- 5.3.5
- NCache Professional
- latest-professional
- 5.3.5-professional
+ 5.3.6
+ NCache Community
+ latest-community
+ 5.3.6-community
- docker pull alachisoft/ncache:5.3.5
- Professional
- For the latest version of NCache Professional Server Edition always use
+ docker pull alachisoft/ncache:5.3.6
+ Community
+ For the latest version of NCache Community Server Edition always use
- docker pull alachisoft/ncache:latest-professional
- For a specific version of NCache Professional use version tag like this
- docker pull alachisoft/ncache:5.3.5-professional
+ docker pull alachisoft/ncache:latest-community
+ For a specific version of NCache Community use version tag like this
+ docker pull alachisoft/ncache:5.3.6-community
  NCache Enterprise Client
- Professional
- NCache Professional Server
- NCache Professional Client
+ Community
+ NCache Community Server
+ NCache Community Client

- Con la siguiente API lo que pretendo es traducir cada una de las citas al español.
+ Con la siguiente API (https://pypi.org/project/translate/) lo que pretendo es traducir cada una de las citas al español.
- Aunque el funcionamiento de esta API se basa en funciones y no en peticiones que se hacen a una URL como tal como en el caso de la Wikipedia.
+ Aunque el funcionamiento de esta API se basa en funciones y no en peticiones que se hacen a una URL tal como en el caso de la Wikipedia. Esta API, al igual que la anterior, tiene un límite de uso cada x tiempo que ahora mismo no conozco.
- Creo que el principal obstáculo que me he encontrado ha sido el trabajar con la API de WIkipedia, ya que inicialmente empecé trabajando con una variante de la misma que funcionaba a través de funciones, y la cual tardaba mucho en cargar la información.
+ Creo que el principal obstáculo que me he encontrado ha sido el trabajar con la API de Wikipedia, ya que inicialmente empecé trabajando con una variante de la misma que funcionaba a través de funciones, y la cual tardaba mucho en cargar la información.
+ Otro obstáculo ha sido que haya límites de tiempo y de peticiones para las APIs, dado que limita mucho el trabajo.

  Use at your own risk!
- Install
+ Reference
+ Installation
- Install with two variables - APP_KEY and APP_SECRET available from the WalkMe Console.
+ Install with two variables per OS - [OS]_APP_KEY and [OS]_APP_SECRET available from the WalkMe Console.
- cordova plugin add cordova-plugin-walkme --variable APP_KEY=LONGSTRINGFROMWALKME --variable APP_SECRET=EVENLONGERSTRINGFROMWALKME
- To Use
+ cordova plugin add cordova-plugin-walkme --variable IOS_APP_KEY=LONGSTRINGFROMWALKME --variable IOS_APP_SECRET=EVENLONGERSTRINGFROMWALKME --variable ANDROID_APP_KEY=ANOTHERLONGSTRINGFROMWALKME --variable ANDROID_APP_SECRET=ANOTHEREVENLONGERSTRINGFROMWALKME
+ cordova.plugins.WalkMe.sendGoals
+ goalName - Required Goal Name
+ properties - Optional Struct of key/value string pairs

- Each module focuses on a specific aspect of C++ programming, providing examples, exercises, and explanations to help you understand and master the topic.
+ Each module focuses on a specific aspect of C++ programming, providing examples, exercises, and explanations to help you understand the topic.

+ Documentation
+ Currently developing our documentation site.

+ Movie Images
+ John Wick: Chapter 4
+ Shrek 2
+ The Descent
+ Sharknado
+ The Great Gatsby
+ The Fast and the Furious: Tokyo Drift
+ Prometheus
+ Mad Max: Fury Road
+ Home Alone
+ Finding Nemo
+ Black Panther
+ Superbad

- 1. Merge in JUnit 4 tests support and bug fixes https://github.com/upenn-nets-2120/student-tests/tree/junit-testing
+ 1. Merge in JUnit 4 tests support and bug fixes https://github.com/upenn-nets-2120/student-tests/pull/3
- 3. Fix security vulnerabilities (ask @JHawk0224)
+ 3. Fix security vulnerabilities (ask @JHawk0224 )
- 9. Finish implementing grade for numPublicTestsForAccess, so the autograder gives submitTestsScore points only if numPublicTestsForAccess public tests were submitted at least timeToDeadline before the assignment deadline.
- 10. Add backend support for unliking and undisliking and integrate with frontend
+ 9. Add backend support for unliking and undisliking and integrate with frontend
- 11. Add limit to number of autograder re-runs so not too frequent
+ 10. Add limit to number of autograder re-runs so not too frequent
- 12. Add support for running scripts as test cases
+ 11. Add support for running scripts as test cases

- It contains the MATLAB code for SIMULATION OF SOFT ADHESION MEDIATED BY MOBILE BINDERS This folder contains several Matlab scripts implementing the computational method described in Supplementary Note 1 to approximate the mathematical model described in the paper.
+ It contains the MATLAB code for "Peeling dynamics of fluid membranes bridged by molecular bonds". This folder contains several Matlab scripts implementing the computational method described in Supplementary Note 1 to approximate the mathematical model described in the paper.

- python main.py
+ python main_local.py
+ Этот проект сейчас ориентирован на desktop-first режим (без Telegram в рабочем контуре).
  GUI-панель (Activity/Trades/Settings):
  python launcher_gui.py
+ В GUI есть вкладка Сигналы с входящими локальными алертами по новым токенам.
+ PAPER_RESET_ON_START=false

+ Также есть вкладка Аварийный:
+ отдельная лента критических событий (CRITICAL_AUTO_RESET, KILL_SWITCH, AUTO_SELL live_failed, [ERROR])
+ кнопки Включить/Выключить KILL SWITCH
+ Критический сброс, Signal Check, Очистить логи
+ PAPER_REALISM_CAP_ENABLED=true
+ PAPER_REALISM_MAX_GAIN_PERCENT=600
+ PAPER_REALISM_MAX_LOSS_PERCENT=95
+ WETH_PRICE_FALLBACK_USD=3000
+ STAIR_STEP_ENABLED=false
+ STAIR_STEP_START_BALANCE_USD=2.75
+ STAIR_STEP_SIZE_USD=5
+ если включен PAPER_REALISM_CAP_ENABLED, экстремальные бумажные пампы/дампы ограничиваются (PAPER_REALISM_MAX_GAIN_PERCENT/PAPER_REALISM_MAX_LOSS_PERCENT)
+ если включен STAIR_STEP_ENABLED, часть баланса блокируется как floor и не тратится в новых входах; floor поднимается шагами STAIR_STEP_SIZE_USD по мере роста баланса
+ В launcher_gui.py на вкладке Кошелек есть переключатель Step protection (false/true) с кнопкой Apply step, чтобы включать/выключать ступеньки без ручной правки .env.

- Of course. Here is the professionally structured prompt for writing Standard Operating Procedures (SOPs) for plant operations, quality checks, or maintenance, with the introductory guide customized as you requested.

Instructions to follow: Reproduce every line in the data that has the word "variables" in it.

Answer box:
- Install with two variables - APP_KEY and APP_SECRET available from the WalkMe Console.
+ Install with two variables per OS - [OS]_APP_KEY and [OS]_APP_SECRET available from the WalkMe Console.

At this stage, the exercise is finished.